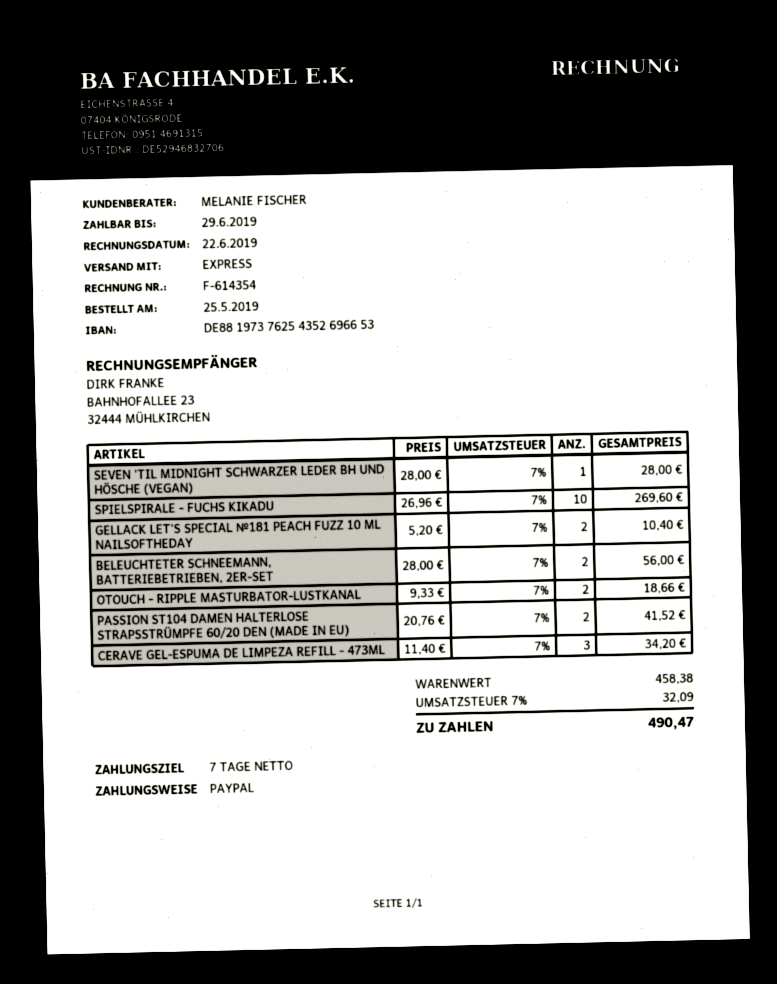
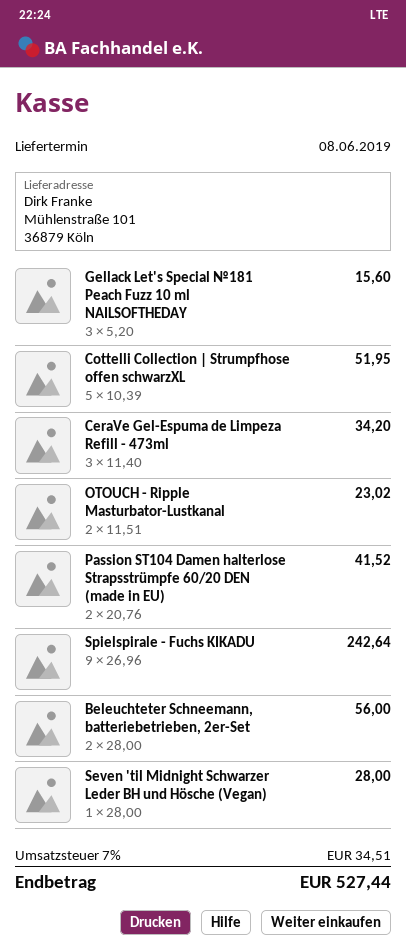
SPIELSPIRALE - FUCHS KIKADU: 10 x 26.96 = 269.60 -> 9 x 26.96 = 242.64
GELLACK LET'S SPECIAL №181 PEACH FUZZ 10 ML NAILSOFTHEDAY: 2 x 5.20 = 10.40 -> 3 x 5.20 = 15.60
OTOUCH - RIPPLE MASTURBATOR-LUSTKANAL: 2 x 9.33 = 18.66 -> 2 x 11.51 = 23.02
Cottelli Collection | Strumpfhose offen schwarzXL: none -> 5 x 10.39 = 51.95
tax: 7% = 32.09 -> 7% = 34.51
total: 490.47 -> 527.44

=======

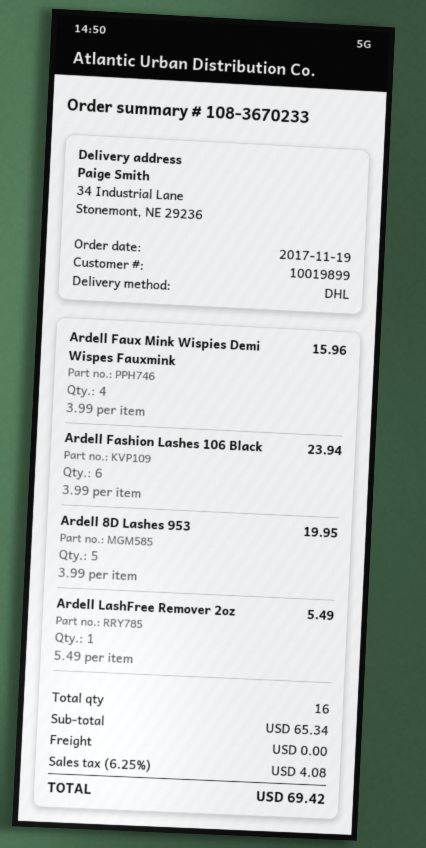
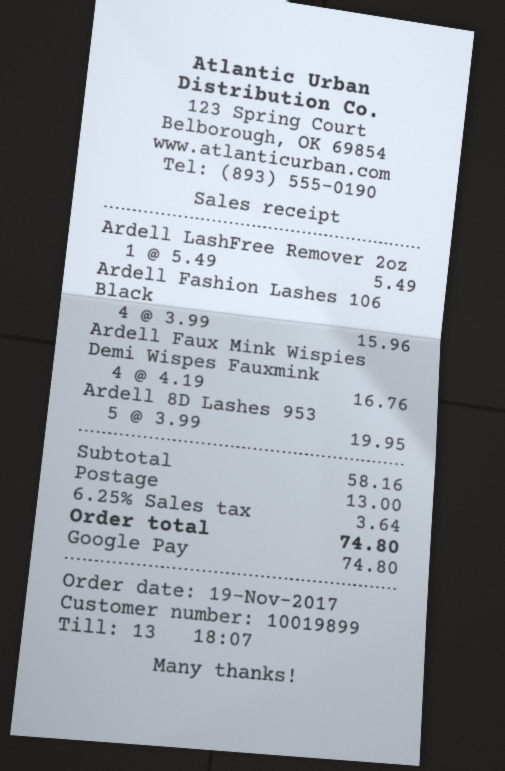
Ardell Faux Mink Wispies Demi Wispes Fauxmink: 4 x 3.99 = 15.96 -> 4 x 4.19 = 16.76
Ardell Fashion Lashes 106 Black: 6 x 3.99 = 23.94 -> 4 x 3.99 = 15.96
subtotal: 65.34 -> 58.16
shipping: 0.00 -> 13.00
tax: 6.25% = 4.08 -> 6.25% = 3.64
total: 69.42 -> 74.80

=======

Among the records above, extract exactly the lines from the line with "GELLACK LET'S SPECIAL" to the line with "total: 490.47 -> 527.44", both lines included, and leave out the rest.

GELLACK LET'S SPECIAL №181 PEACH FUZZ 10 ML NAILSOFTHEDAY: 2 x 5.20 = 10.40 -> 3 x 5.20 = 15.60
OTOUCH - RIPPLE MASTURBATOR-LUSTKANAL: 2 x 9.33 = 18.66 -> 2 x 11.51 = 23.02
Cottelli Collection | Strumpfhose offen schwarzXL: none -> 5 x 10.39 = 51.95
tax: 7% = 32.09 -> 7% = 34.51
total: 490.47 -> 527.44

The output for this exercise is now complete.